**WHAT IS NEEDED**
For this exercise, output the entries below exactly from the line that holds "padding:0 10px; height:100%;" to the line that holds "position:absolute; left:210px; top:88px;", both ends included. No pictures belong in the copy.

**PROVIDED ENTRIES**
━━━━━━━━━━━━━━━━━━━━

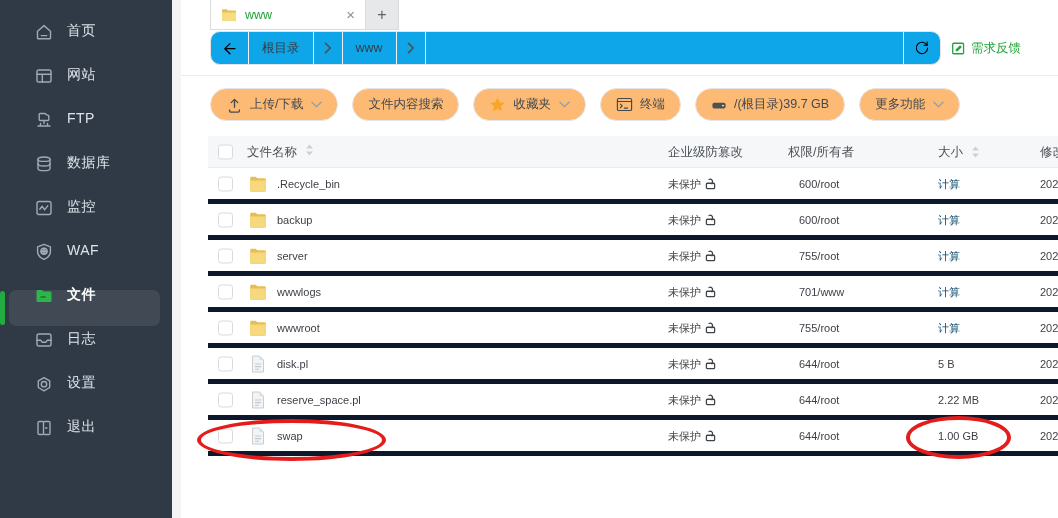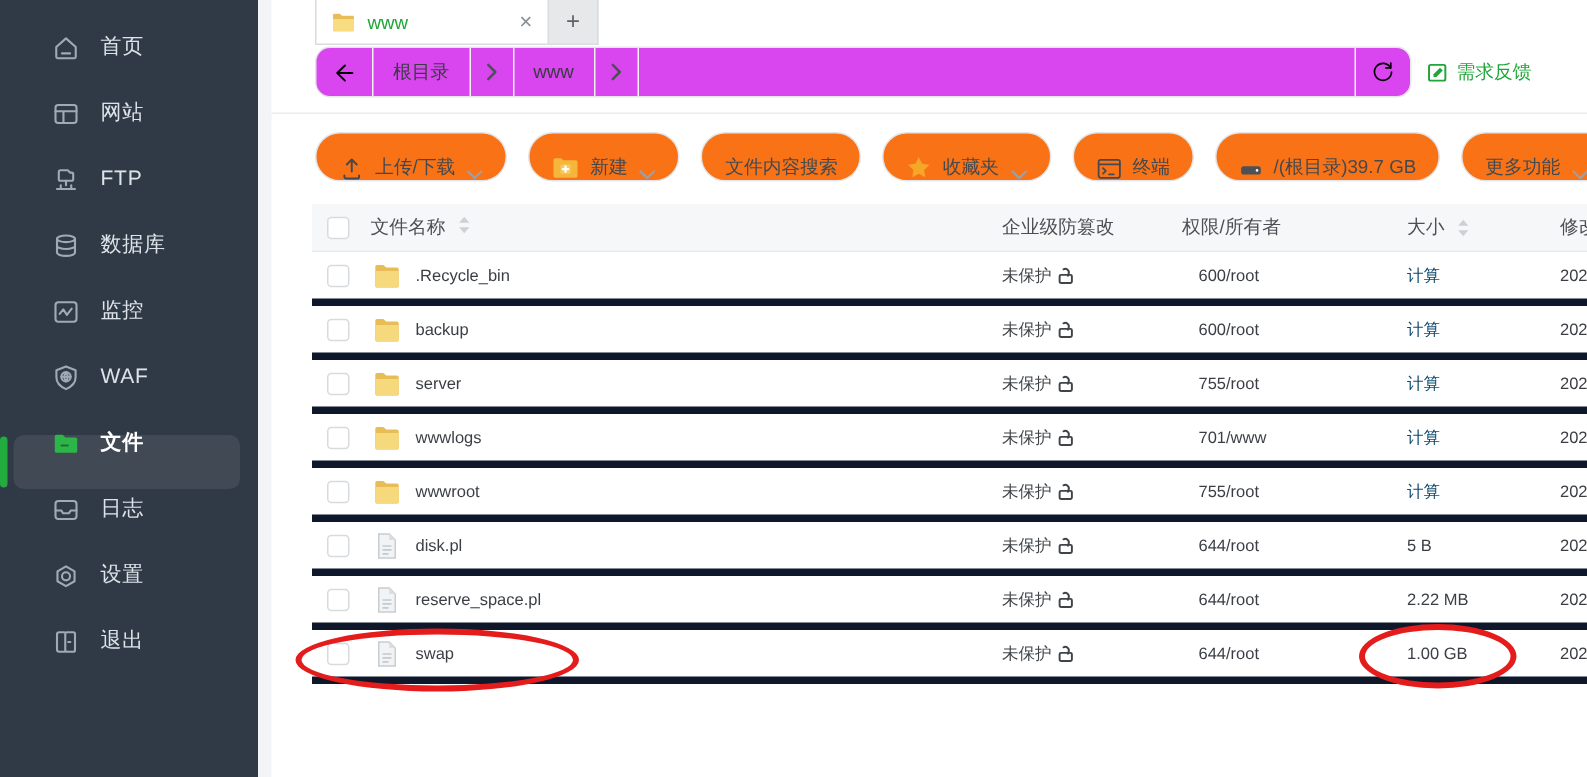--- a/index.html
+++ b/index.html
@@ -32,7 +32,7 @@
   .tab .t-close { margin-left:auto; color:#8a9097; font-size:15px; line-height:1; cursor:pointer; }
   .tab-add { width:33px; height:30px; background:#e7e8ea; border:1px solid #d9dbde; border-top:none; border-left:none; display:flex; align-items:center; justify-content:center; color:#5f6368; font-size:16px; cursor:pointer; }
 
-  .crumbbar { position:absolute; left:210px; top:31px; width:731px; height:34px; background:#d946ef; border:1px solid #e3e5e8; border-radius:10px; display:flex; align-items:center; overflow:hidden; }
+  .crumbbar { position:absolute; left:210px; top:31px; width:731px; height:34px; background:#0ea5e9; border:1px solid #e3e5e8; border-radius:10px; display:flex; align-items:center; overflow:hidden; }
   .crumb-back { width:38px; height:100%; display:flex; align-items:center; justify-content:center; border-right:1px solid #f0f1f3; cursor:pointer; }
   .crumb-item { padding:0 13px; height:100%; display:flex; align-items:center; font-size:12.5px; color:#383c41; border-right:1px solid #f0f1f3; cursor:pointer; }
   .crumb-sep { padding:0 10px; height:100%; display:flex; align-items:center; border-right:1px solid #f0f1f3; }

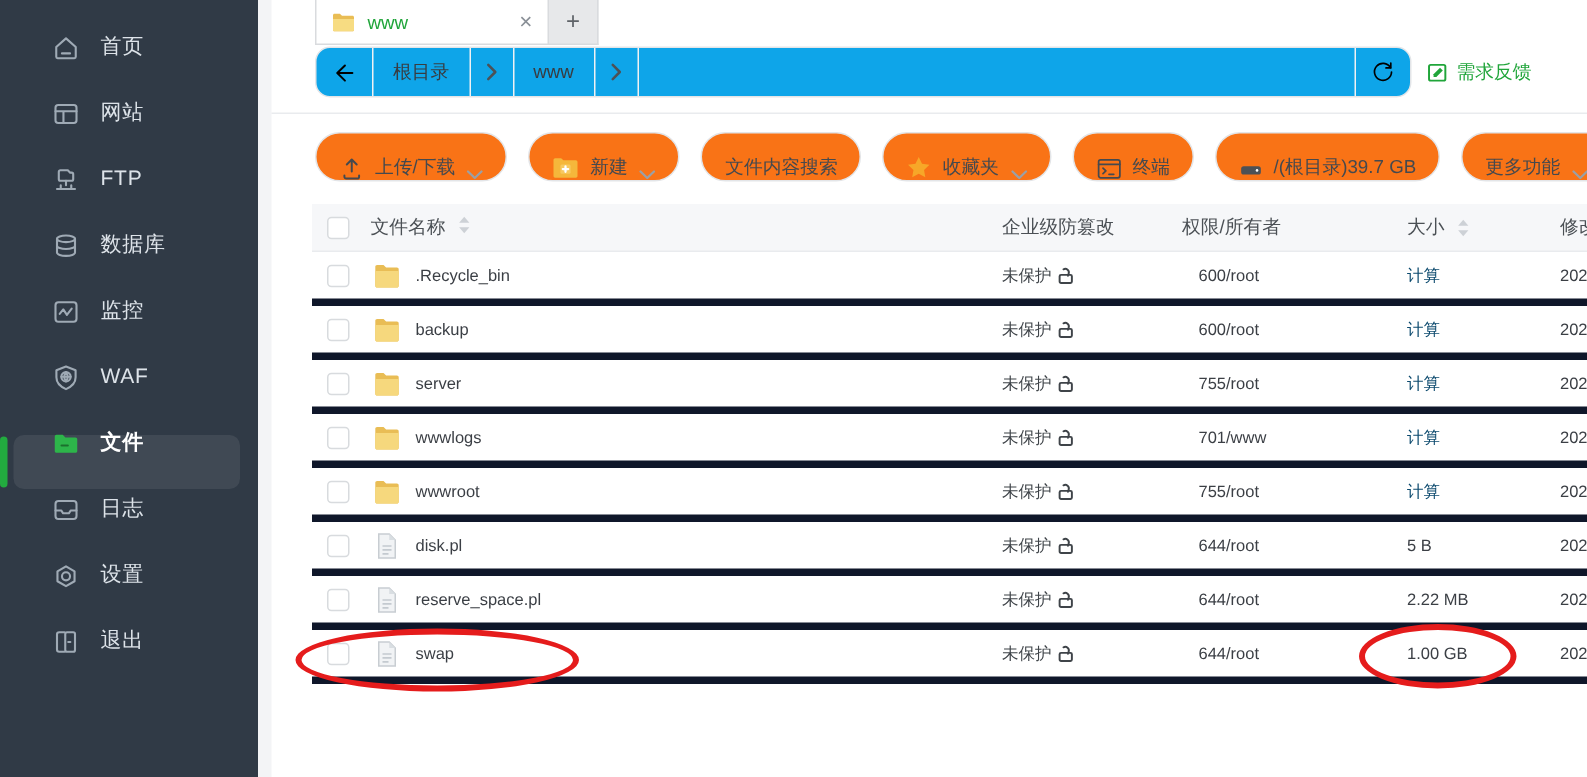--- a/index.html
+++ b/index.html
@@ -44,7 +44,7 @@
 
   
   .toolbar { position:absolute; left:210px; top:88px; display:flex; gap:14px; }
-  .tbtn { height:33px; display:inline-flex; align-items:flex-end; gap:7px; padding:0 15px; background:#f97316; border:1px solid #e3e5e8; border-radius:17px; font-size:12.5px; color:#45494e; cursor:pointer; white-space:nowrap; font-family:inherit; }
+  .tbtn { height:33px; display:inline-flex; align-items:center; gap:7px; padding:0 15px; background:#fdba74; border:1px solid #e3e5e8; border-radius:17px; font-size:12.5px; color:#45494e; cursor:pointer; white-space:nowrap; font-family:inherit; }
   .tbtn .b-ico { display:inline-flex; }
   .tbtn .b-chev { display:inline-flex; margin-left:1px; }
 

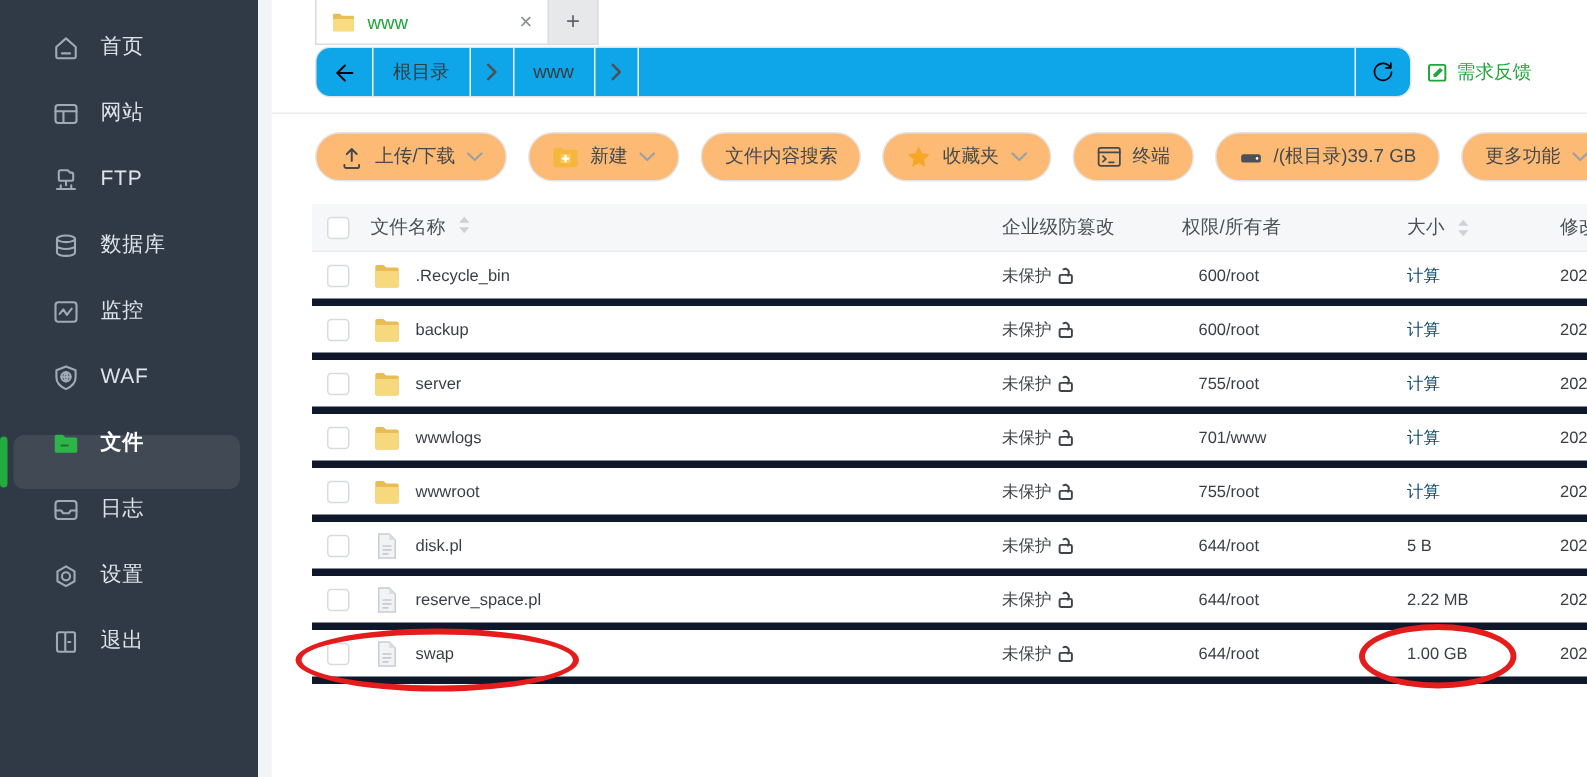--- a/index.html
+++ b/index.html
@@ -263,21 +263,6 @@
       </span>
   </button>
 
-  <button class="tbtn">
-    <span class="b-ico">
-        <svg width="18" height="16" viewBox="0 0 18 16">
-          <path fill="#f5b73b" d="M1 2.6c0-.6.5-1.1 1.1-1.1h4l1.5 1.4h8.3c.6 0 1.1.5 1.1 1.1v9.4c0 .6-.5 1.1-1.1 1.1H2.1c-.6 0-1.1-.5-1.1-1.1Z"></path>
-          <rect x="5.6" y="5.6" width="6.8" height="6.2" rx="1" fill="#f8c95f"></rect>
-          <path stroke="#fff" stroke-width="1.5" stroke-linecap="round" d="M9 6.9v3.6M7.2 8.7h3.6"></path>
-        </svg>
-      </span>
-    <span class="b-label">新建</span>
-    <span class="b-chev">
-        <svg width="11" height="7" viewBox="0 0 11 7">
-          <path d="M1 1.3 5.5 5.7 10 1.3" fill="none" stroke="#9aa0a6" stroke-width="1.5" stroke-linecap="round" stroke-linejoin="round"></path>
-        </svg>
-      </span>
-  </button>
 
   <button class="tbtn">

━━━━━━━━━━━━━━━━━━━━

**EXERCISE ANSWER**
   .crumb-sep { padding:0 10px; height:100%; display:flex; align-items:center; border-right:1px solid #f0f1f3; }

--- a/index.html
+++ b/index.html
@@ -44,7 +44,7 @@
 
   
   .toolbar { position:absolute; left:210px; top:88px; display:flex; gap:14px; }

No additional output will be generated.